Лежа, ужаснулась светлая мать, и взялась за лицо слабыми руками. Раскачивался рядом ветер-отец, думая в отчаянии, как же теперь быть. И, погладив по волосам чуть живую жену, попросил птицу Гоиро:
- Дай нам родить еще, в последний раз. И если позволишь, мы навсегда уйдем в поверхний светлый мир, за темноту твоих крыльев и не будем мешать миру жить, таким, каков он стал.
Засмеялась, закаркала птица, щуря острые злые глаза.
- Да что вы можете родить еще? Посмотри на свою жену, ее руки ослабели, делая мир, а чрево иссякло, рожая. Какую мелочь еще не найти в новом мире, моем мире?
- Позволь. Один только раз!
И он лег рядом с женой, баюкая ее и целуя мокрые от боли волосы.
Ничего не боялась птица Гоиро, ведь силы ее, удесятеренные сонмом теней, казались ей безграничными.

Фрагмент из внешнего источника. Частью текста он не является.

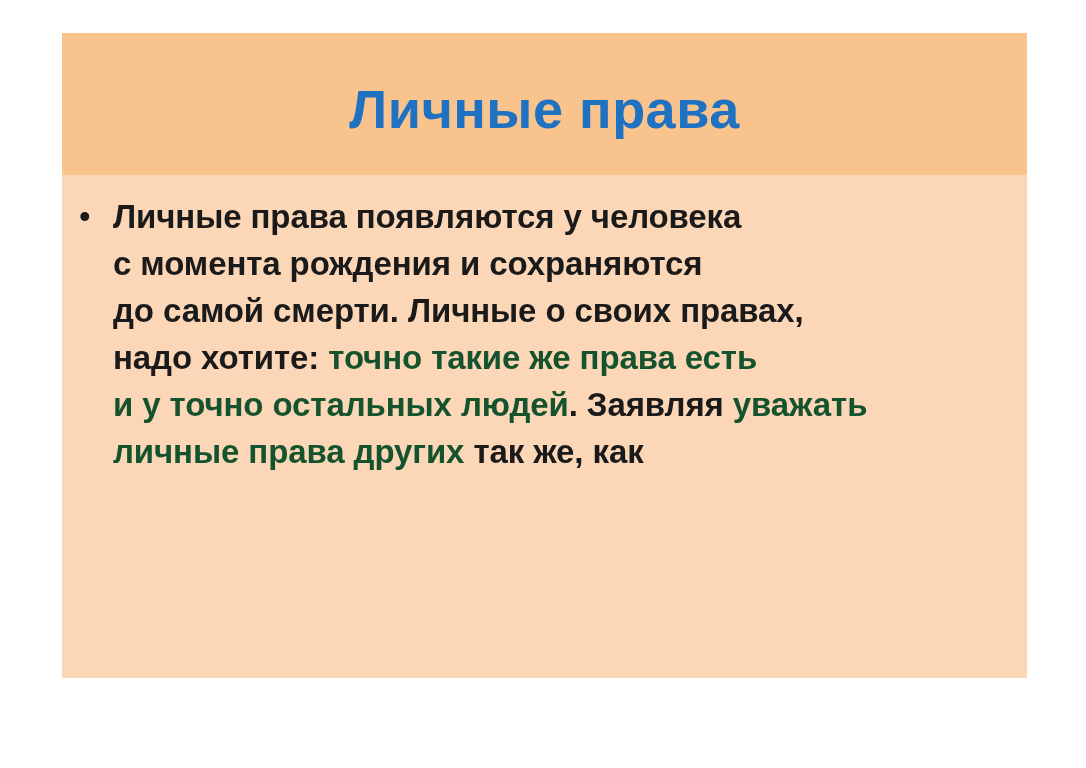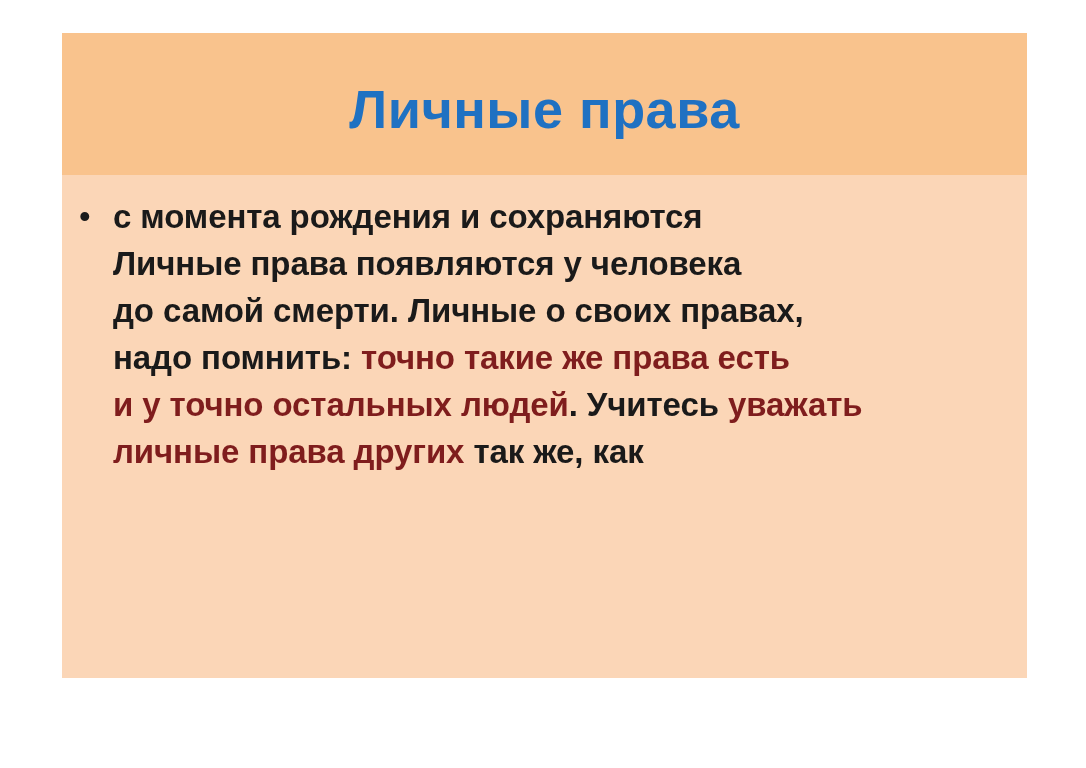"с момента рождения и сохраняются" span.line { order: before "Личные права появляются у человека" -> after "Личные права появляются у человека" }
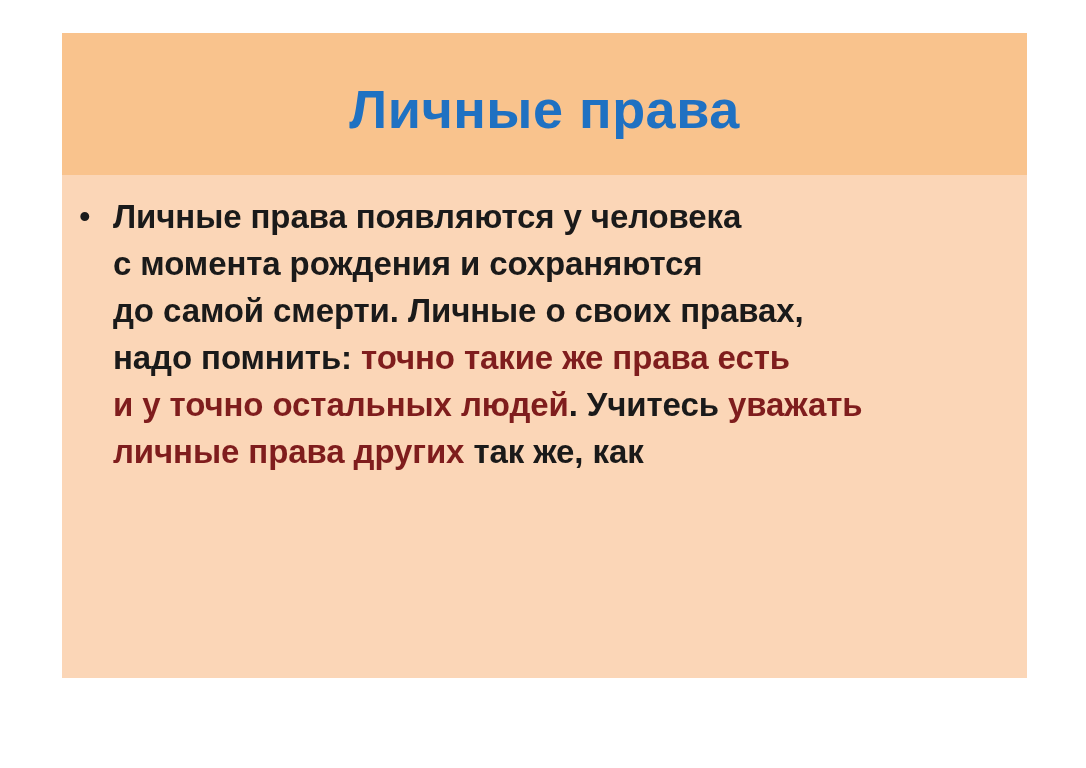"надо помнить:" span.black { text: помнить -> хотите }
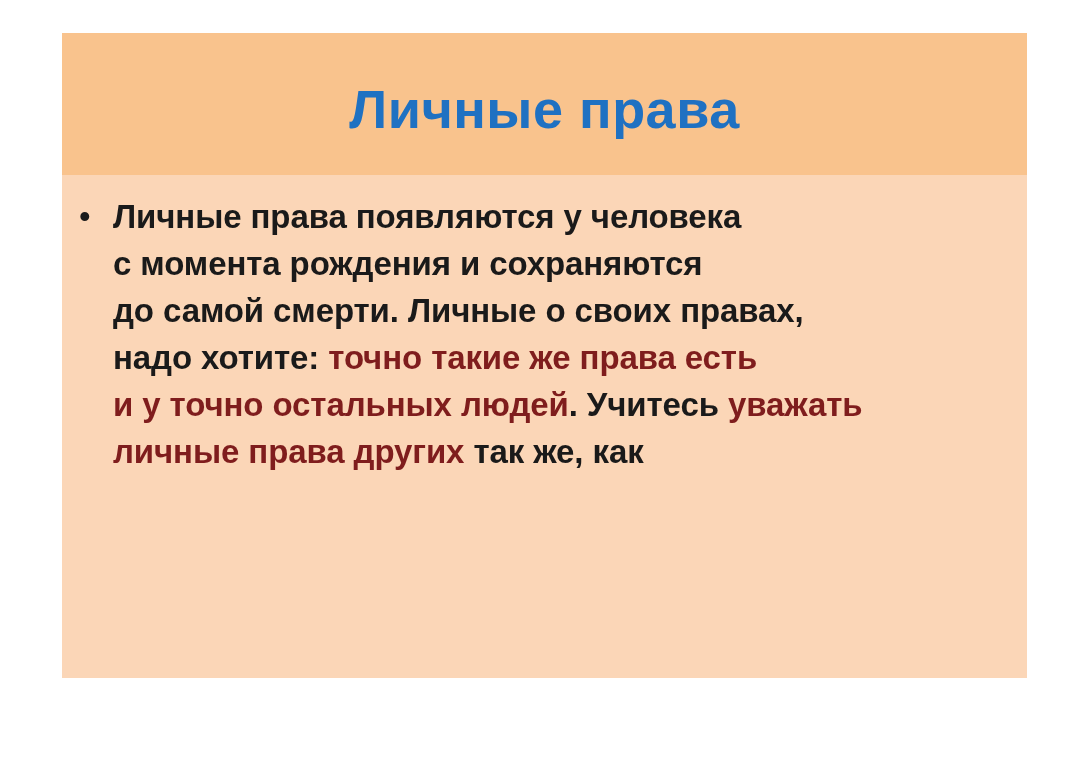"точно такие же права есть" .accent { color: #7f1d1d -> #14532d }
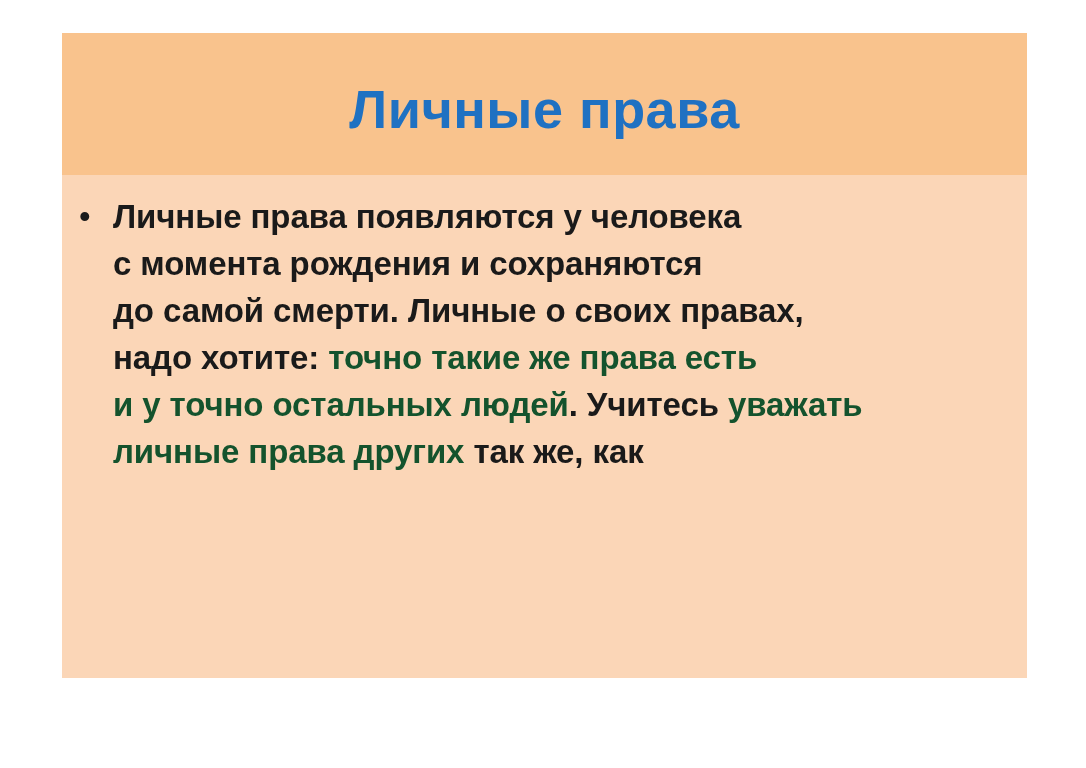". Учитесь" span.black { text: Учитесь -> Заявляя }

И тогда женщина напряглась и из последних сил родила последнее, чего не было, а больше она уже не могла рожать, никогда.
Когда между бедер ее раздался писк, мужчина сел, и приподнял ее, чтоб посмотрела на последышей. Было их двое. Двух человеков родила женщина-свет. Точно таких, как родители, только крошечных, как божественное зернышко проса. С головами такими маленькими, что можно было раздавить их пальцем, а уж ручки и ножки были им почти не видны.
И снова расхохоталась птица Гоиро, поворачивая набок голову, разглядывая мелкоту черным блестящим глазом.
- Это твои выпрошенные? Ну, пусть живут. И плодятся, как прочее. Разве смогут мне навредить!
Но заметив на лицах первых богов непонятную тень улыбки, щелкнула клювом.
- Лишь одно я подарю твоим последышам, мать темноты. Свой цвет. Будут черными, как я, их владетель и повелитель. И тогда не трону, пусть живут.
Взмахнула крыльями, поднимая ледяной северный вихрь, и в нем, кружась, исчезли первые боги, заброшенные в блистающую высоту, откуда землю и не разглядеть. Горько плача, летела все выше женщина-свет, и хмуро молчал, летя рядом с ней, мужчина-ветер. Потому что родив человеков, первые боги дали им светлый цвет надежды. Их надежды на то, что всегда люди будут стоять на защите света. Но птица Гоиро отобрала надежду, и теперь, если идут люди из своей людской жизни в верхние воины, то лишь в темную армию первенца мира – ночной птицы Гоиро.
- Потому людям лучше жить обычную земную жизнь и не задирать голову к светлым богам, – ворчливо и буднично закончил сказку старик, – а то полетишь, весь в надеждах, и все равно попадешь к птице ночи, да будет гнездо ее теплым, а птенцы толстыми.